I. Introduction: the Histadrut on both sides of the court
The Histadrut was founded in 1920 as “The General Federation of Jewish Labor,” the avowed purpose of which was to “conquer labor” from the hands of Palestinian Arabs. It quickly became a major base in the political leadership of the “yishuv” (the pre-state Jewish settlement of the land). Even when it functioned as a labor union, its aims were always geared toward the Jewish population.
In addition to representing workers, the federation developed an entrepreneurial wing. It grew to be a giant, encompassing agricultural, industrial, construction, marketing, transportation and financial concerns: for example, the factories of Hevrat Ha-Ovdim (the General Cooperative Association of Labor in Israel), Bank Hapoalim (the Workers’ Bank), the General Health Fund, a newspaper, sports teams and more.
The Histadrut aimed from the start to establish Jewish economic autonomy.

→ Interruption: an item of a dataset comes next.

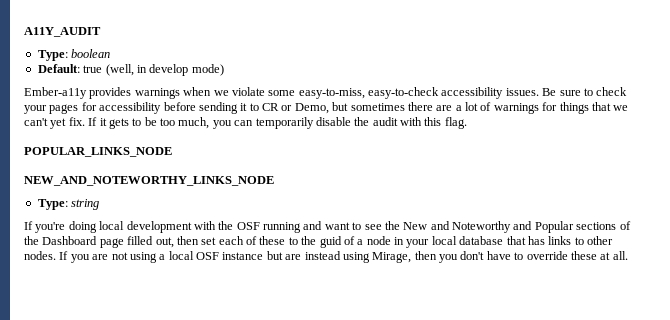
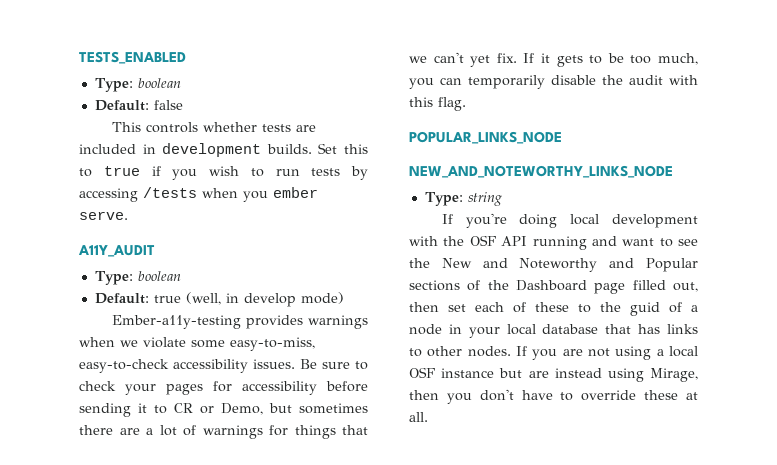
(24, 32) none -> [79,51,186,64] [94,78,181,92] [94,100,183,111] [111,122,316,133] [79,143,368,157] [79,166,368,180] [79,187,318,202] [79,211,128,220] TESTS_ENABLED // Type: boolean // Default: false // This controls whether tests are included in development builds. Set this to true if you wish to run tests by accessing /tests when you ember serve. //
[24,87,87,99] Ember-a11y -> [111,315,241,329] Ember-a11y-testing
(260, 226) none -> [501,236,528,246] API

Its cooperatives (e.g., Tnuva in agriculture, Koor in manufacturing, the Mashbir in distribution) were concerned with the whole economic gamut, from employment through production to consumption, all geared to Histadrut members. Their dwellings were built by a Histadrut company, Solel Boneh, and supplied by its Shikun Ovdim (Homes for Workers). Its pensioners used its network of old-age homes (Mish’an). Under its General Health Fund, it provided the Jewish population with hospitals and clinics.
After the creation of the State in 1948, the Histadrut retained its centrality. Its little red membership booklet was a precondition for getting hired. In order to be a member of the main health fund, you had to be a member of the Histadrut. As the only recognized workers’ representative, the federation amounted to a state within a state.

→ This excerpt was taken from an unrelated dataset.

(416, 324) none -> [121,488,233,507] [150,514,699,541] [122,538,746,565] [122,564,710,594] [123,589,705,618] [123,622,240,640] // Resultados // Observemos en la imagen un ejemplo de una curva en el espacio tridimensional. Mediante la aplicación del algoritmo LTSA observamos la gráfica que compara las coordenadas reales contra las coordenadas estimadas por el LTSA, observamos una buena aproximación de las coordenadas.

Although it erased the word “Jewish” from its full name, the Histadrut refused to give full membership to Arab workers until 1959. The nationwide growth in construction and manufacturing created such a labor shortage that the organization finally admitted them.

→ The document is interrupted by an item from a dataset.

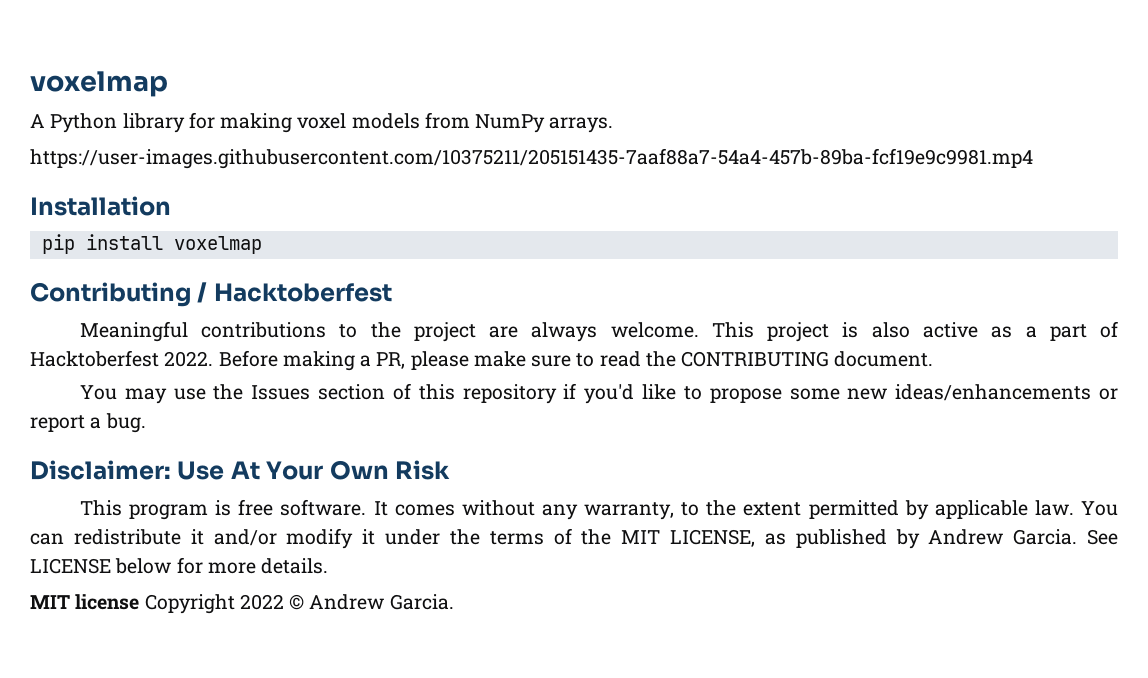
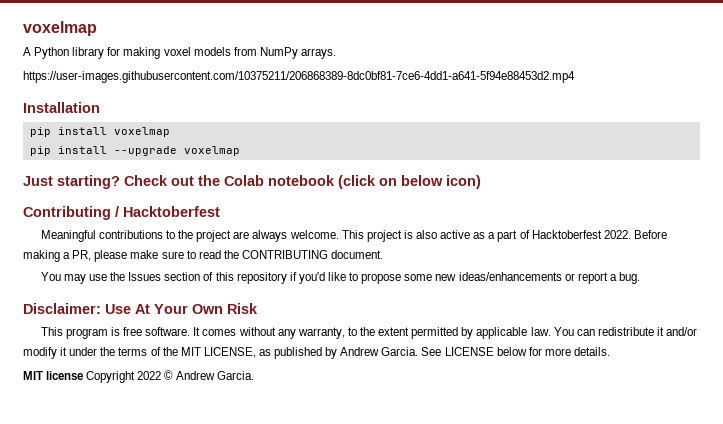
[30,148,1033,169] https://user-images.githubusercontent.com/10375211/205151435-7aaf88a7-54a4-457b-89ba-fcf19e9c9981.mp4 -> [23,71,575,83] https://user-images.githubusercontent.com/10375211/206868389-8dc0bf81-7ce6-4dd1-a641-5f94e88453d2.mp4
(262, 245) none -> [29,146,240,156] [23,175,481,189] // pip install --upgrade voxelmap // Just starting? Check out the Colab notebook (click on below icon)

II. The Occupation, the Histadrut and the Palestinian workers
The conquest of the West Bank and Gaza Strip in 1967 raised the question of how the Histadrut should relate to Palestinian workers. Economic control over the Territories quickly became a cornerstone of Israeli occupation. According to the conception of Defense Minister Moshe Dayan, the incorporation of Palestinian workers into the Israeli labor market would undermine the indigenous Palestinian economy, which was curtailed to foster dependence on Israel. The defense establishment thus killed two birds with one stone: it controlled economic activity in the Territories (until the late 1980’s, they formed Israel’s biggest export market after the US), and it supplied Israeli manufacturers, contractors and farmers with a cheap labor force. The Histadrut accepted this arrangement, lending its hand not only to the exploitation of the Palestinians, but also to its consequence: the erosion of the bargaining power of their Israeli counterparts.
Israel had a twofold interest in bringing an additional labor force into its economy. First, this economy had long been expanding, largely on the basis of infusions from abroad. Its annual growth rate since 1948 had hovered around 10% (and continued thus until 1972). One might expect that the increasing demand for workers would be reflected in higher wages, but the large reservoir of cheap Palestinian labor kept the lid on.
Israel’s second interest was to consolidate its political control over the Palestinians in the Territories. This interest “was no less important, and perhaps even more so, than the army’s ‘professional’ struggle against Palestinian violence.”1 Instead of acting like a labor union in the workers’ defense, the Histadrut accepted the army’s criteria for distributing work permits. The availability of Palestinians assured profits to its own manufacturing and agricultural concerns, while as a labor union it could pocket Palestinian payments to its pension funds, the health fund, and its administrative apparatus. “Bent on bureaucratic ambitions to tighten their control, the two big Israeli institutions [namely, the army and the Histadrut – DBS] worked together to perpetuate the postwar status quo in order to build up their power.”2
The exploitation of Palestinian workers was institutionalized by a cabinet decision of October 1970. It provided that the military administration should supervise their employment. Their wages would be distributed by the Payments Department of the National Employment Service, which gave firms permits to hire them and received reports on the number of hours they worked. In this way, both the government and the Histadrut could be certain of getting their cuts.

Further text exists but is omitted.